Fromer initially filed a motion for a preliminary injunction and a writ of mandamus. At oral argument before the District Court, however, the parties agreed that there were no issues of material fact in dispute, and therefore Fromer made an oral motion for summary judgment. The District Court denied both Fromer's motions for a preliminary injunction and for a writ of mandamus as well as his motion for summary judgment. In light of its ruling on Fromer's motion for summary judgment, and the parties' mutual concession that no facts were in dispute, the District Court entered summary judgment in favor of the defendants. We assume the parties' familiarity with the remaining facts and procedural issues of the case, as well as the issues on appeal.

We review orders granting summary judgment de novo and focus on whether the district court properly concluded that there was no genuine issue as to any material fact and the moving party was entitled to judgment as a matter of law. See Miller v. Wolpoff & Abramson, L.L.P., 321 F.3d 292, 300 (2d Cir. 2003). In determining whether there are genuine issues of material fact, we are "'required to resolve all ambiguities and draw all permissible factual inferences in favor of the party against whom summary judgment is sought.'" Terry v. Ashcroft, 336 F.3d 128, 137 (2d Cir. 2003) (quoting Stern v. Trs. of Columbia Univ., 131 F.3d 305, 312 (2d Cir. 1997)). Summary judgment is appropriate "[w]here the record taken as a whole could not lead a rational trier of fact to find for the non-moving party." Matsushita Elec. Indus. Co. v. Zenith Radio Corp., 475 U.S. 574, 587 (1986).
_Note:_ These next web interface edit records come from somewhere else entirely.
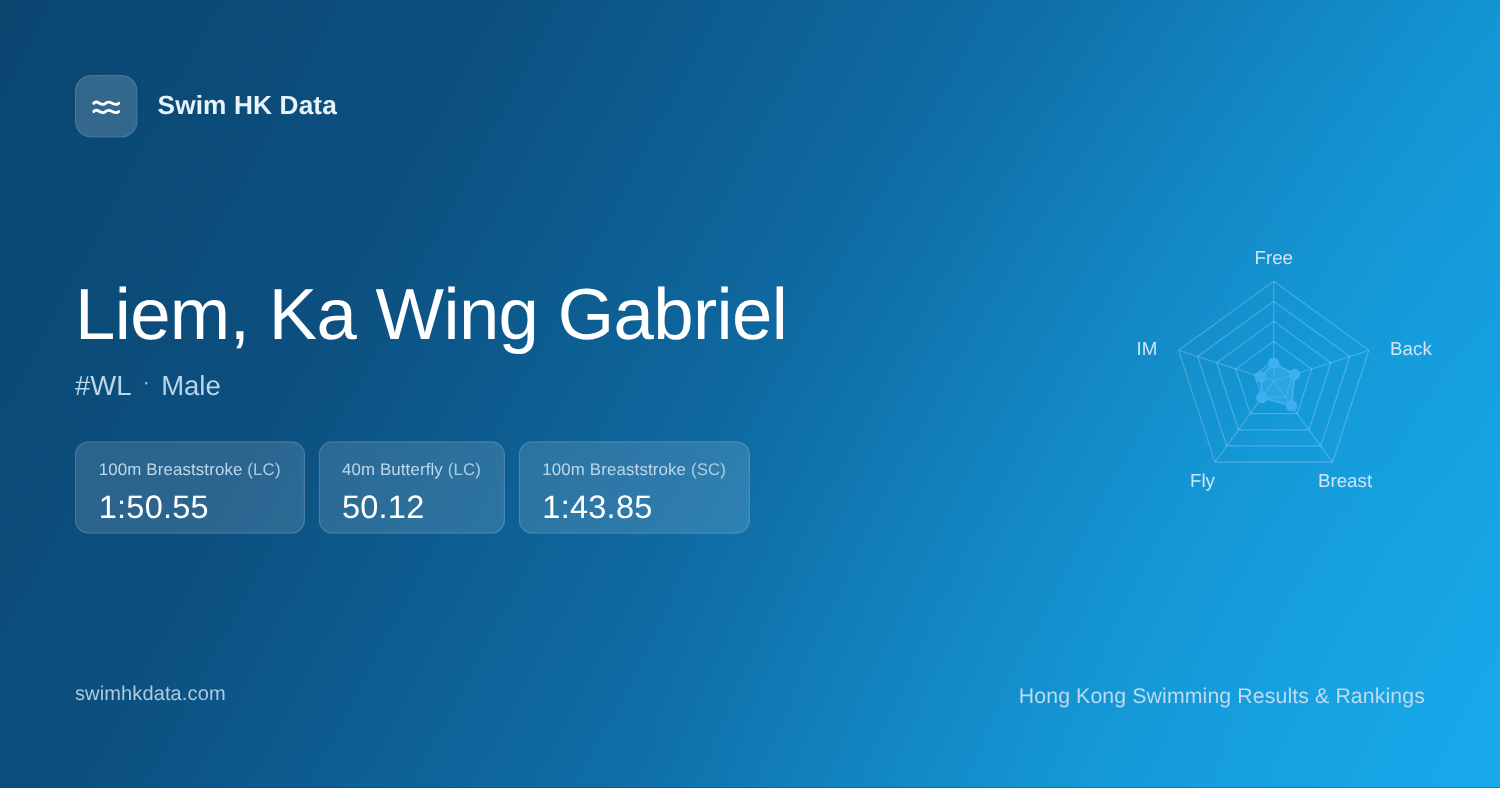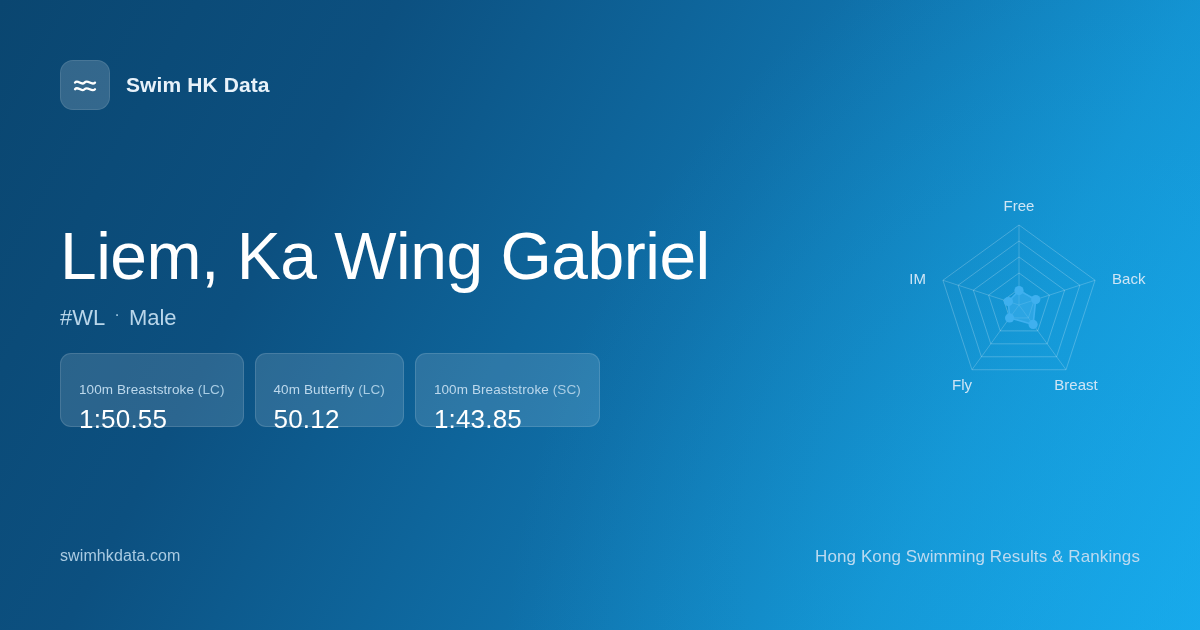--- a/index.html
+++ b/index.html
@@ -61,7 +61,7 @@
     width: 700px;
   }
   .hero-title {
-    font-size: 66px;
+    font-size: 58px;
     line-height: 1.04;
     color: #ffffff;
     font-weight: normal;

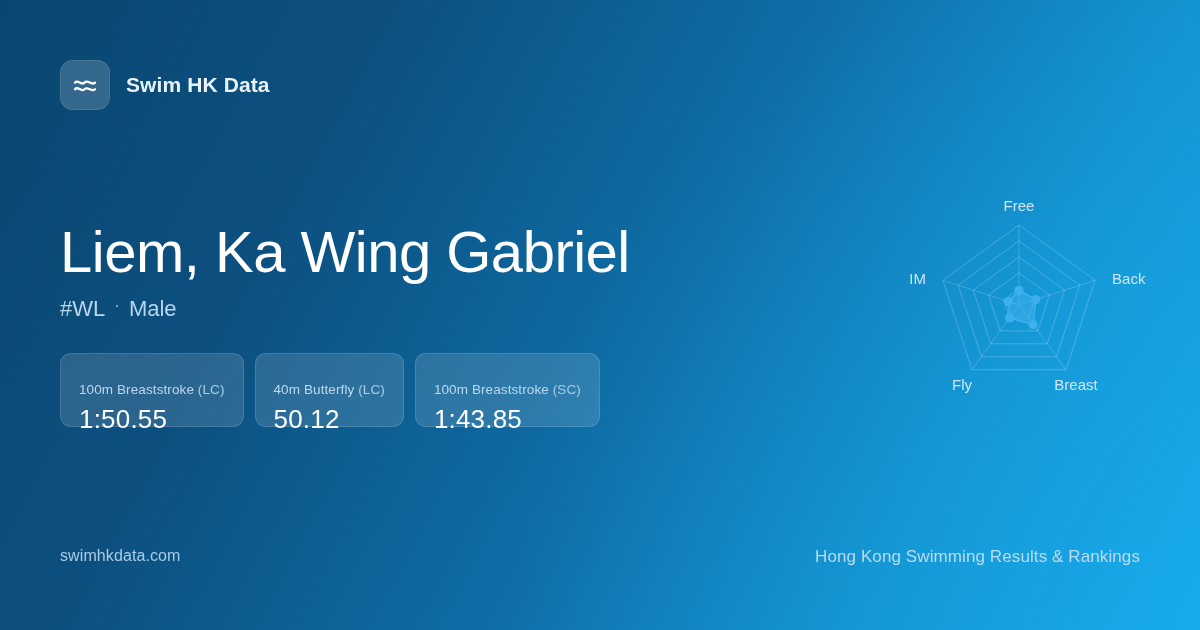--- a/index.html
+++ b/index.html
@@ -91,7 +91,7 @@
     background: rgba(255,255,255,0.13);
     border: 1px solid rgba(255,255,255,0.13);
     border-radius: 11px;
-    padding: 28px 18px 16px 18px;
+    padding: 14px 18px 16px 18px;
     box-sizing: border-box;
     min-width: 96px;
     height: 74px;

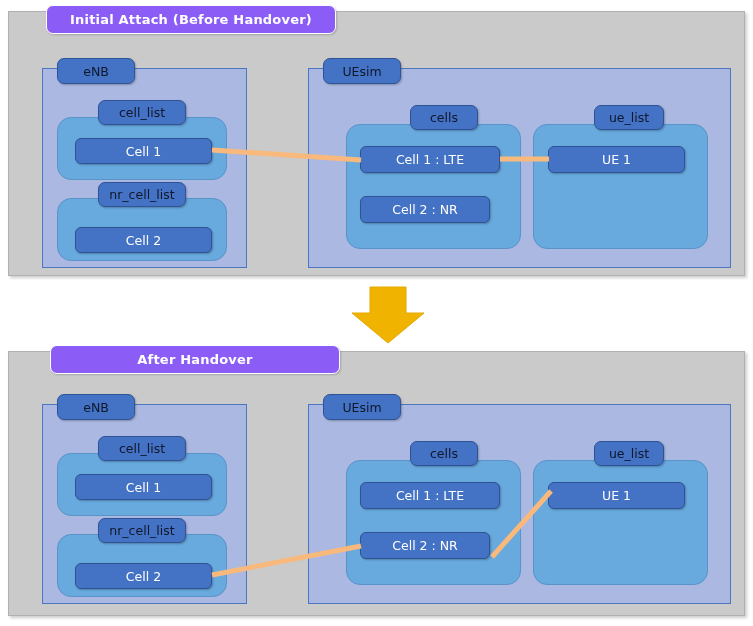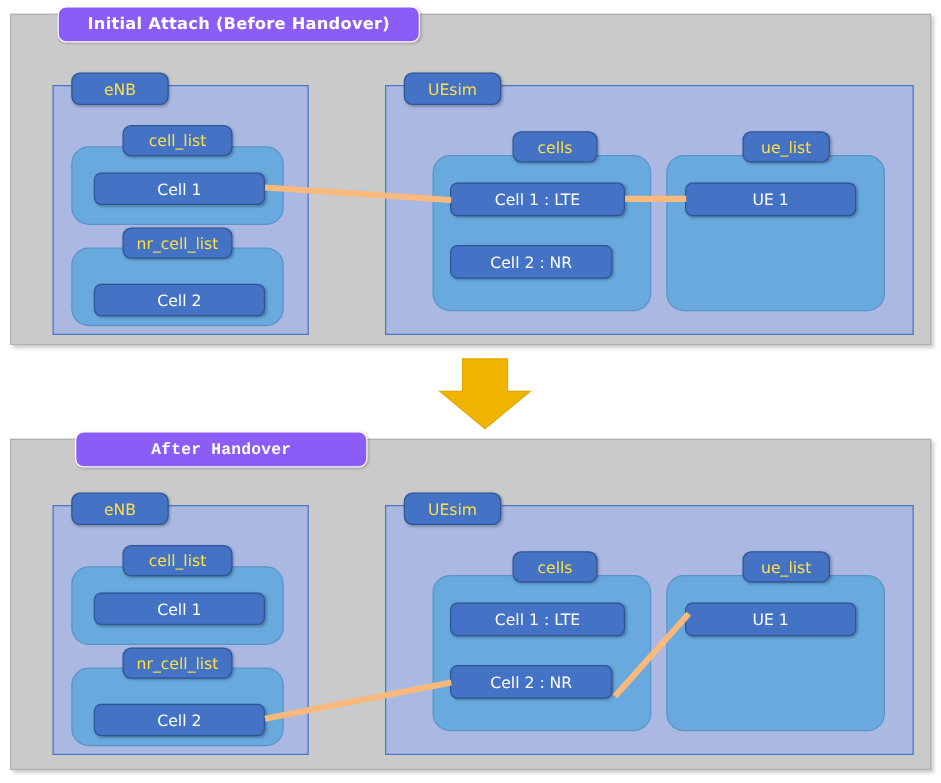--- a/index.html
+++ b/index.html
@@ -87,7 +87,7 @@
     display: flex;
     align-items: center;
     justify-content: center;
-    color: #fde047;
+    color: #0f172a;
     font-size: 12.5px;
     box-shadow: 1px 1px 2px rgba(0,0,0,0.25);
     z-index: 5;

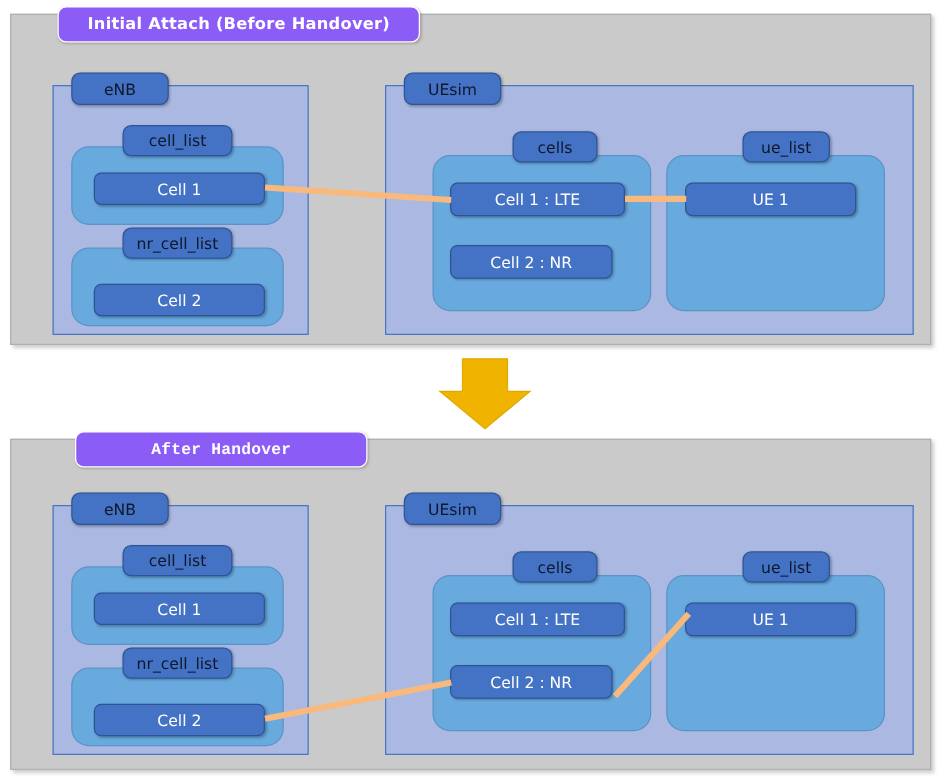--- a/index.html
+++ b/index.html
@@ -43,7 +43,7 @@
     letter-spacing: 0.2px;
   }
   #title-top    { left: 46px; top: 5px;   width: 290px; height: 29px; }
-  #title-bottom { left: 60px; top: 345px; width: 234px; height: 29px; font-family: Liberation Mono, monospace; }
+  #title-bottom { left: 50px; top: 345px; width: 290px; height: 29px; }
 
   
   .outer-box {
Following a de novo review of the record, we affirm for substantially the same reasons stated by the District Court in its Ruling of April 15, 2011. See Fromer v. Town of Windsor, No. 10-cv-1780- JCH (D. Conn. Apr. 15, 2011).

CONCLUSION

We have considered all of Fromer's arguments and find them to be without merit. Accordingly, we AFFIRM the judgment of the District Court in all respects.